=== TASK OBJECTIVE ===
The answer must consist of each line below that contains the string "Delta".
START DATA SUPPLIED
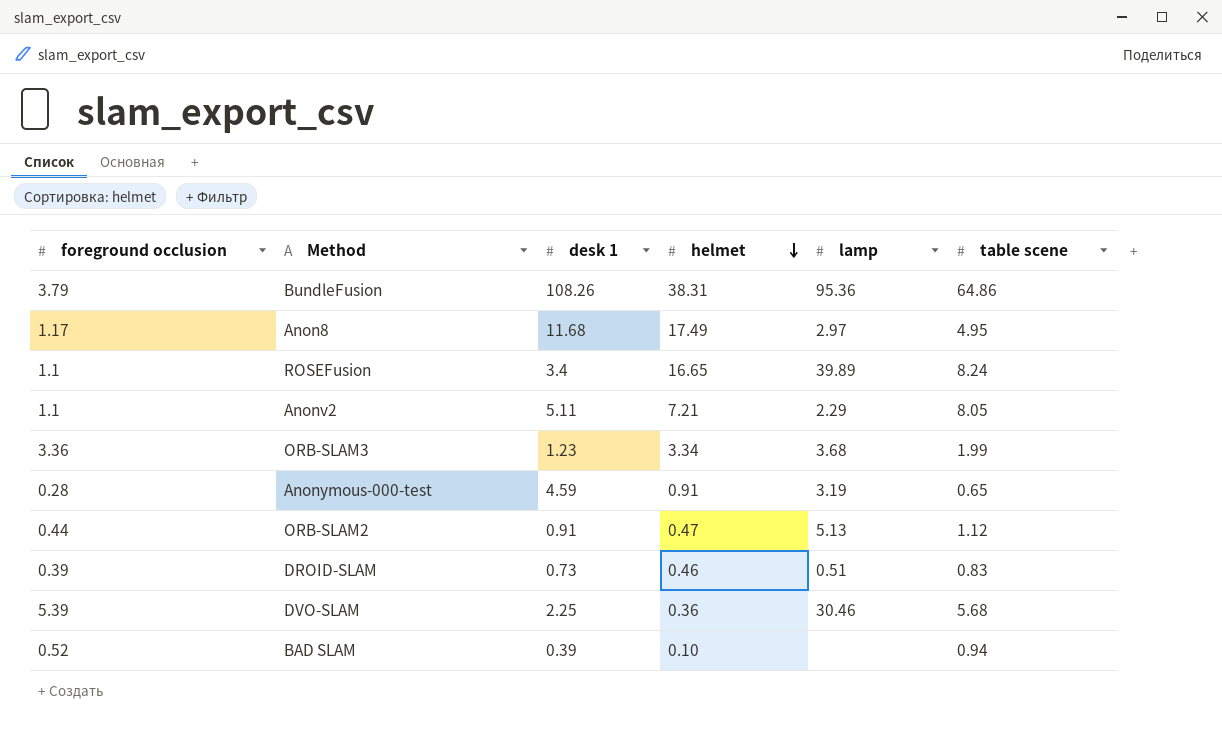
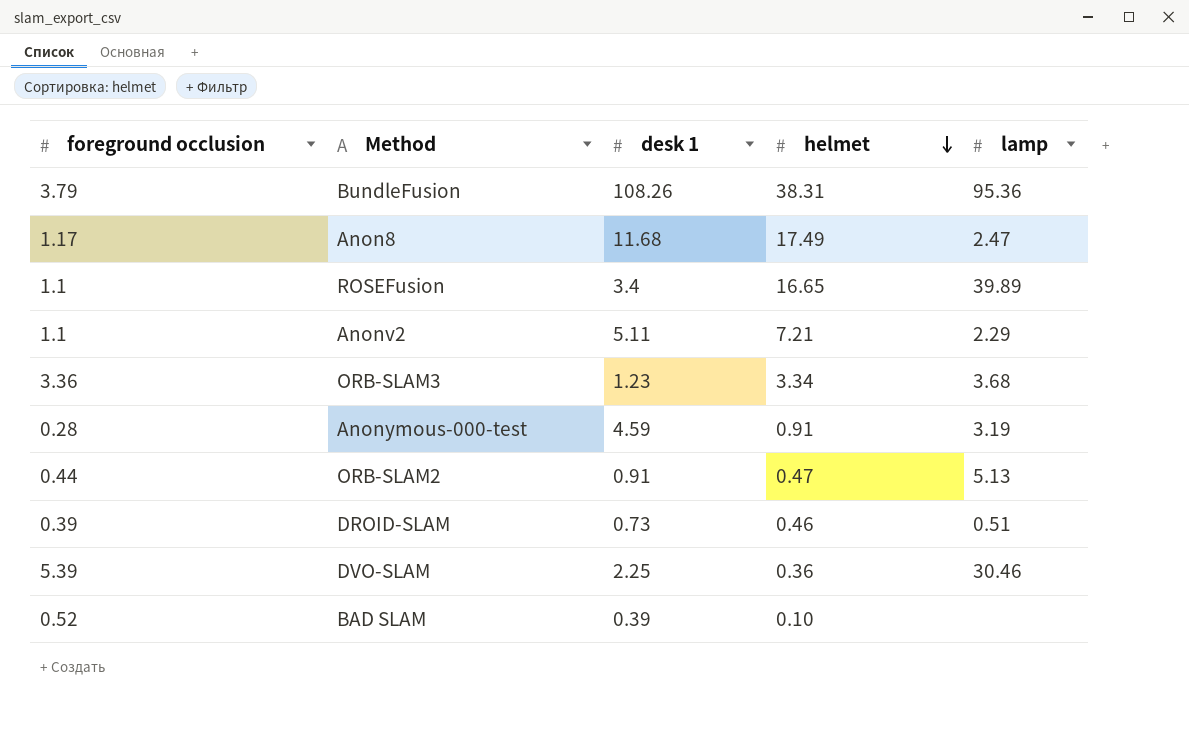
column table scene | position: 6 -> none
Anon8 | lamp: 2.97 -> 2.47

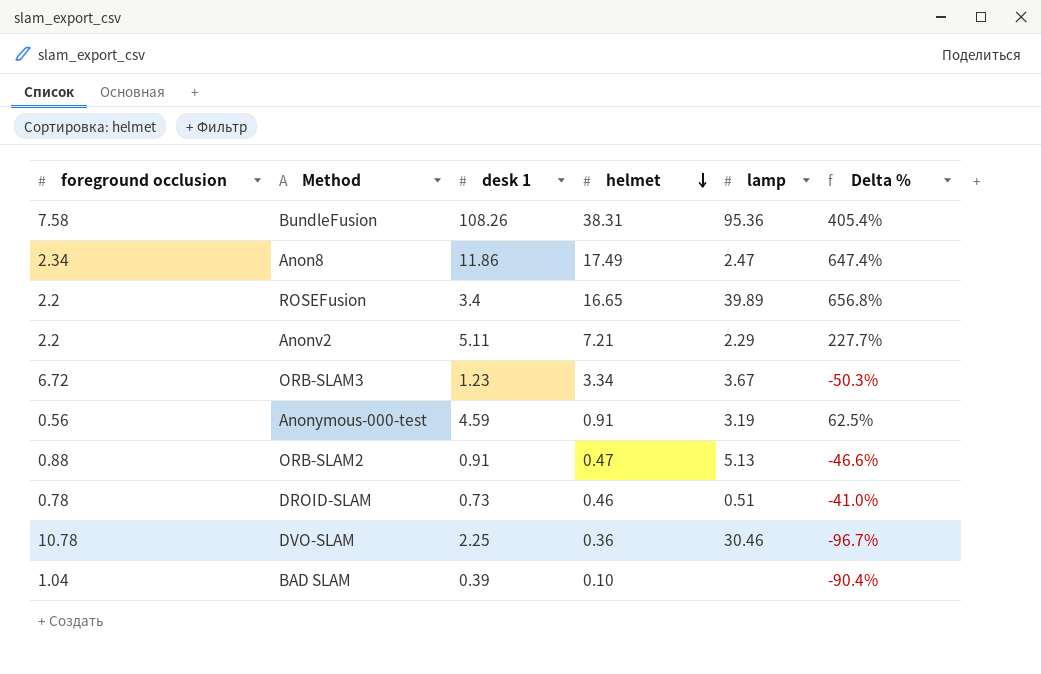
column Delta % | formula: none -> ([helmet] - [foreground occlusion]) / [foreground occlusion]
BundleFusion | foreground occlusion: 3.79 -> 7.58
Anon8 | foreground occlusion: 1.17 -> 2.34
Anon8 | desk 1: 11.68 -> 11.86
ROSEFusion | foreground occlusion: 1.1 -> 2.2
Anonv2 | foreground occlusion: 1.1 -> 2.2
ORB-SLAM3 | foreground occlusion: 3.36 -> 6.72
ORB-SLAM3 | lamp: 3.68 -> 3.67
Anonymous-000-test | foreground occlusion: 0.28 -> 0.56
ORB-SLAM2 | foreground occlusion: 0.44 -> 0.88
DROID-SLAM | foreground occlusion: 0.39 -> 0.78
DVO-SLAM | foreground occlusion: 5.39 -> 10.78
BAD SLAM | foreground occlusion: 0.52 -> 1.04

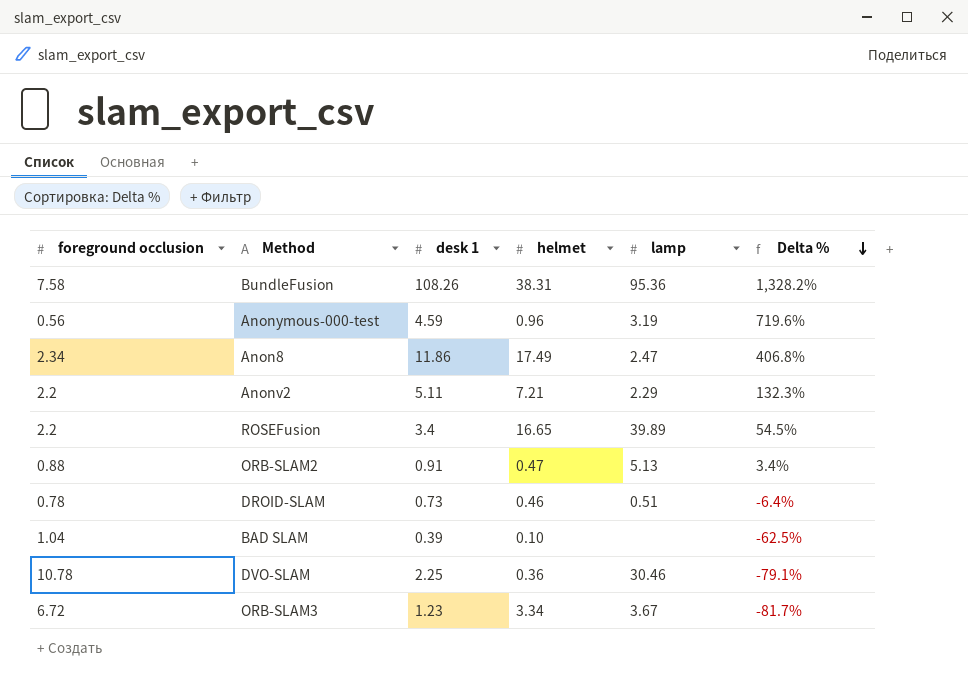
row order: helmet descending -> Delta % descending
column Delta % | formula: ([helmet] - [foreground occlusion]) / [foreground occlusion] -> ([desk 1] - [foreground occlusion]) / [foreground occlusion]
Anonymous-000-test | helmet: 0.91 -> 0.96

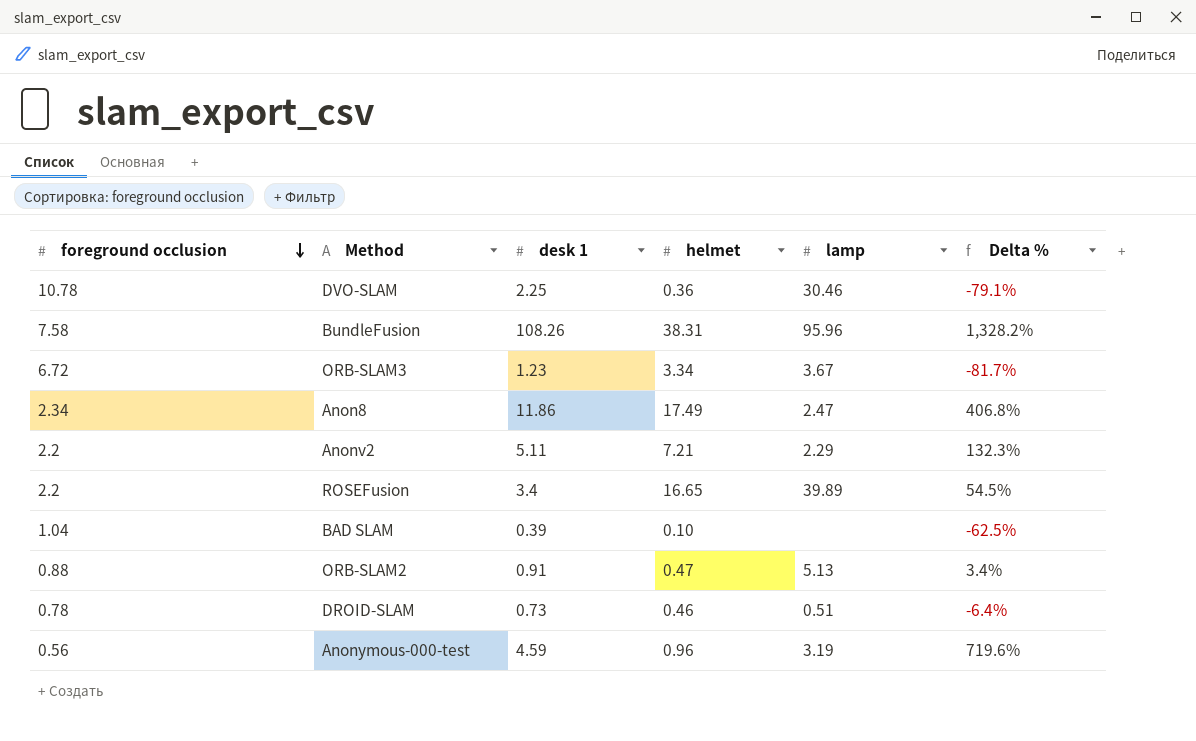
row order: Delta % descending -> foreground occlusion descending
BundleFusion | lamp: 95.36 -> 95.96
END DATA SUPPLIED
=== RESPONSE FOR THIS EXERCISE ===
column Delta % | formula: none -> ([helmet] - [foreground occlusion]) / [foreground occlusion]
row order: helmet descending -> Delta % descending
column Delta % | formula: ([helmet] - [foreground occlusion]) / [foreground occlusion] -> ([desk 1] - [foreground occlusion]) / [foreground occlusion]
row order: Delta % descending -> foreground occlusion descending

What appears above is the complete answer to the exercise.